Order to Show Cause at 1-2.

A. Saba's lack of preparation for the hearing on the motion for sanctions

At the July 27 hearing on the motion for sanctions, at which appellants appeared telephonically, the bankruptcy court directed Saba to look at the May 3 letter threatening sanctions. Saba apparently did not have access to a copy of the motion for sanctions. The following colloquy occurred:

THE COURT: Do you have a copy of motion for sanctions in front of you, sir?

MR. SABA: No, sir. I don't have it here.

THE COURT: Why do you not have it in front of you? Did you not request to appear telephonically today?

MR. SABA: I did request to appear telephonically.

THE COURT: And you don't have the documents necessary for you to make any arguments or answer any of the questions of the Court before you?

MR. SABA: Well, frankly, your Honor, we thought it was tomorrow for some reason. We thought it was the hearing was going to be tomorrow.

THE COURT: Well, your letter did request something for Thursday the 27th, so you were --

MR. SABA: I --

THE COURT: -- ambiguous.

MR. SABA: I know, your Honor. Again, we're very busy, and I was out of the office this morning. I came in, and Greg was alone in the office, and he --

THE COURT: Is --

MR. SABA: -- thought --

THE COURT: Is --

MR. SABA: -- it was going --

THE COURT: Is --

MR. SABA: -- to be tomorrow.

THE COURT: Is anyone --

MR. SABA: And I thought it was for --

THE COURT: Is anyone able to get the motion and bring it to you right now within the next minute or so?

MR. SABA: Greg is looking for it, your Honor.

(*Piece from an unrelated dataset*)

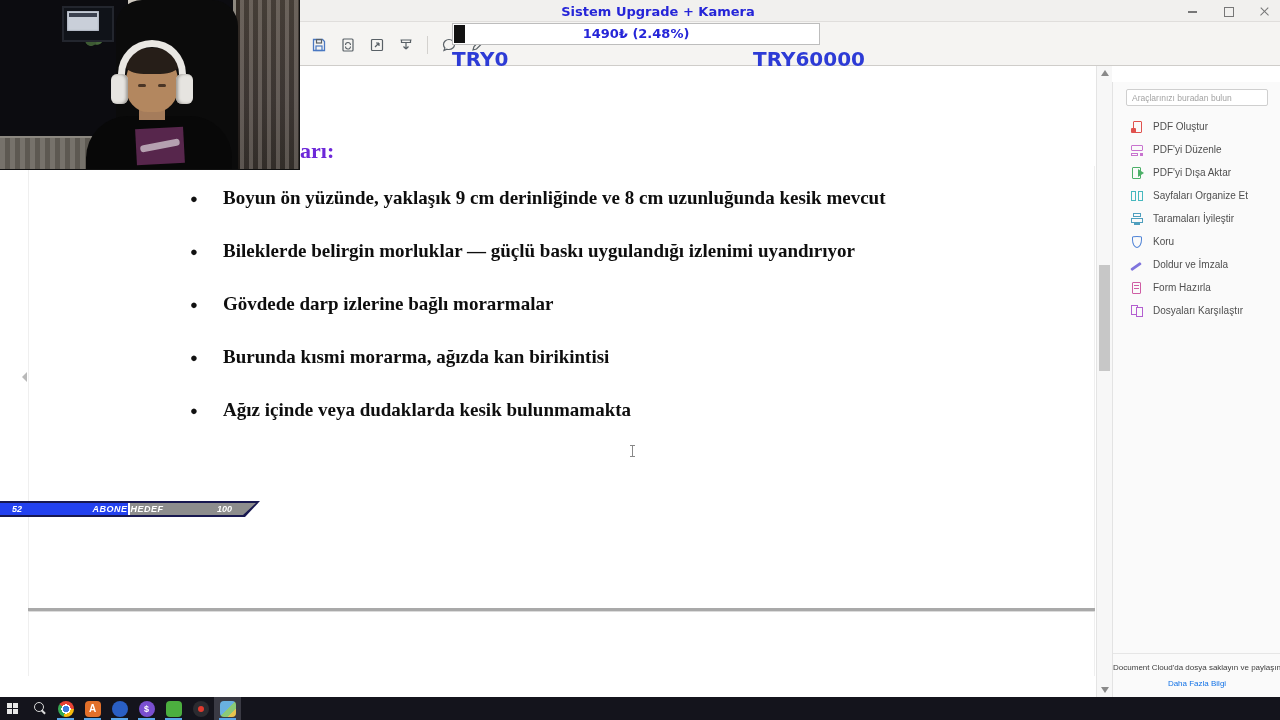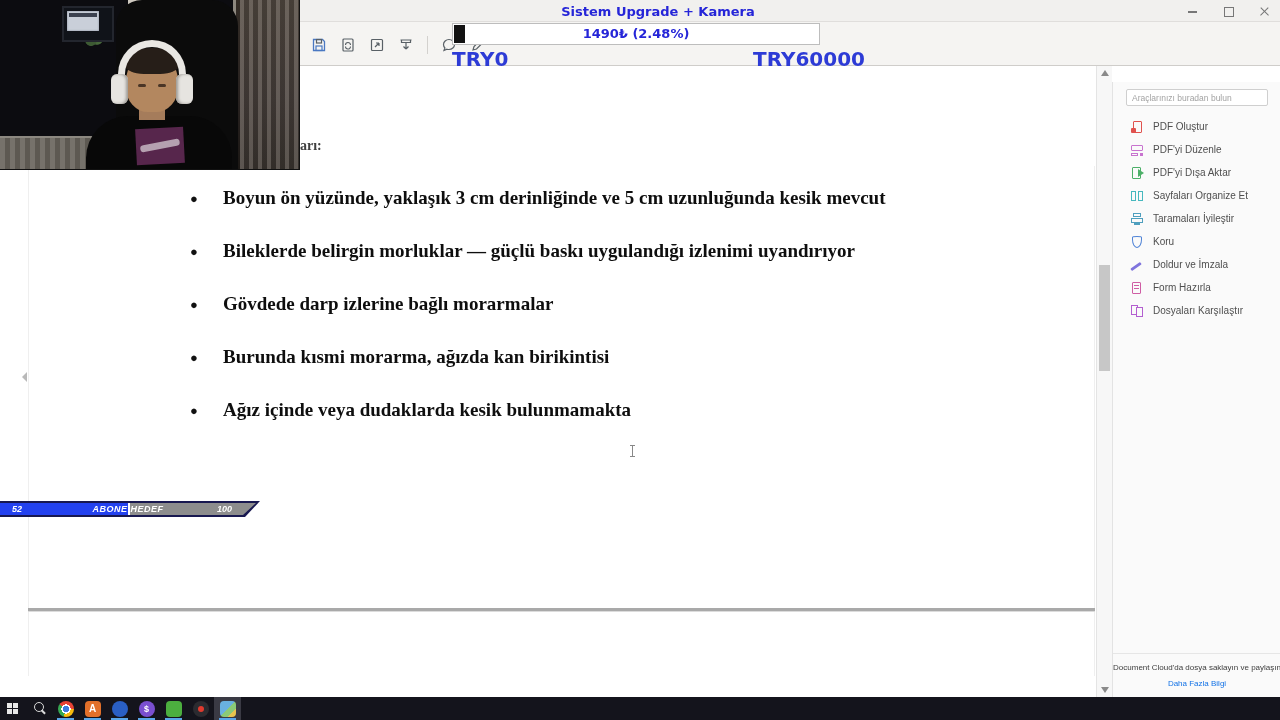"arı:" .doc-heading { color: #404040 -> #6d28d9; font-size: 14px -> 22px }
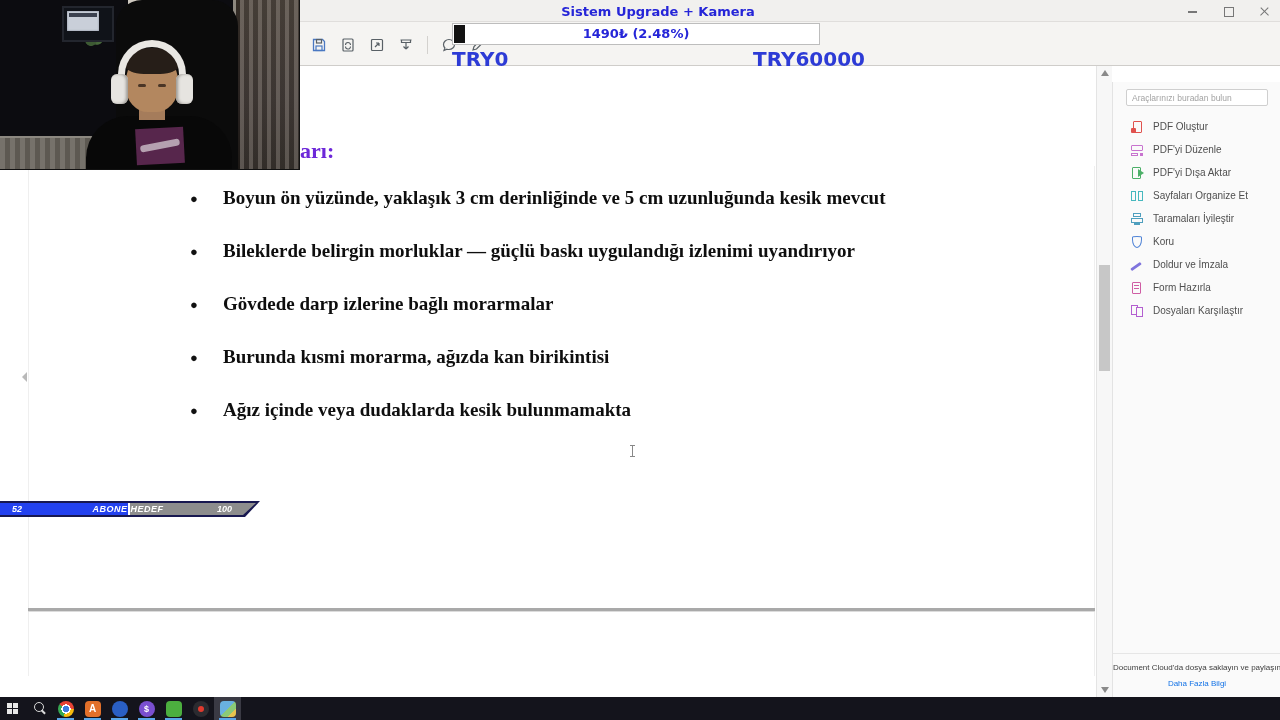"Boyun ön yüzünde, yaklaşık 3" span { text: 3 cm derinliğinde ve 5 -> 9 cm derinliğinde ve 8 }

THE COURT: Please keep looking.

Transcript of July 27, 2005 hearing at 25:20 - 26:25. Counsel then said he was trying to access PACER, because he could not find the motion. The hearing continued with a discussion of the authority set out in the letter threatening sanctions.

In response to the order to show cause, Saba reiterated that he had been out of the office until shortly before the hearing was to begin, and mistakenly thought the hearing was the next day. He said that the file in the case " consists of approximately eight banker's boxes and it was difficult for Mr. Saba to conduct a proper search and at the same time make his appearance before this court." Response to OSC Re Sanctions at 2.

The court found that response insufficient, and chastised Saba for not informing the court that he was unprepared until the court asked about it. Transcript of October 25, 2005 hearing at 19:18 - 20:3.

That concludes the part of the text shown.